WHAT IS BEING ASKED: Restate word for word the line containing "discount: 2% = 5.32 -> 2% = 5.25" and each line that follows it, through the last line below, and nothing else.

--- START ---

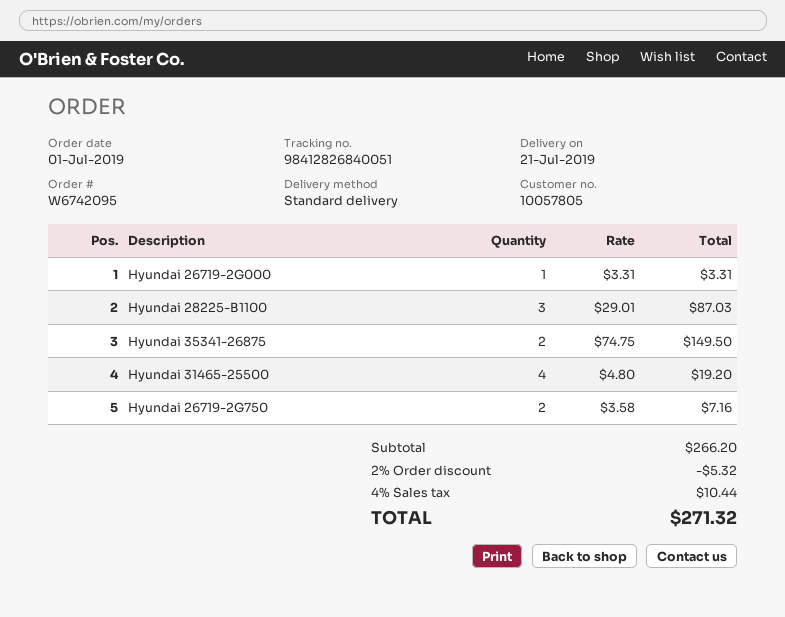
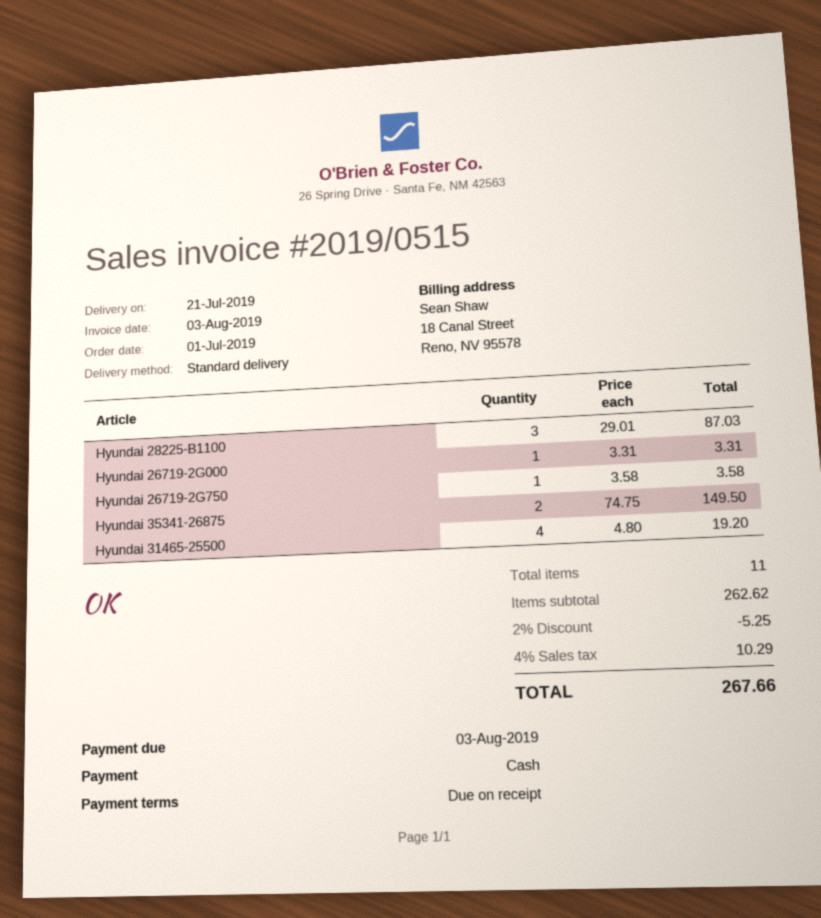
Hyundai 26719-2G750: 2 x 3.58 = 7.16 -> 1 x 3.58 = 3.58
subtotal: 266.20 -> 262.62
discount: 2% = 5.32 -> 2% = 5.25
tax: 4% = 10.44 -> 4% = 10.29
total: 271.32 -> 267.66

--- END ---

RESPONSE TO THIS EXERCISE:
discount: 2% = 5.32 -> 2% = 5.25
tax: 4% = 10.44 -> 4% = 10.29
total: 271.32 -> 267.66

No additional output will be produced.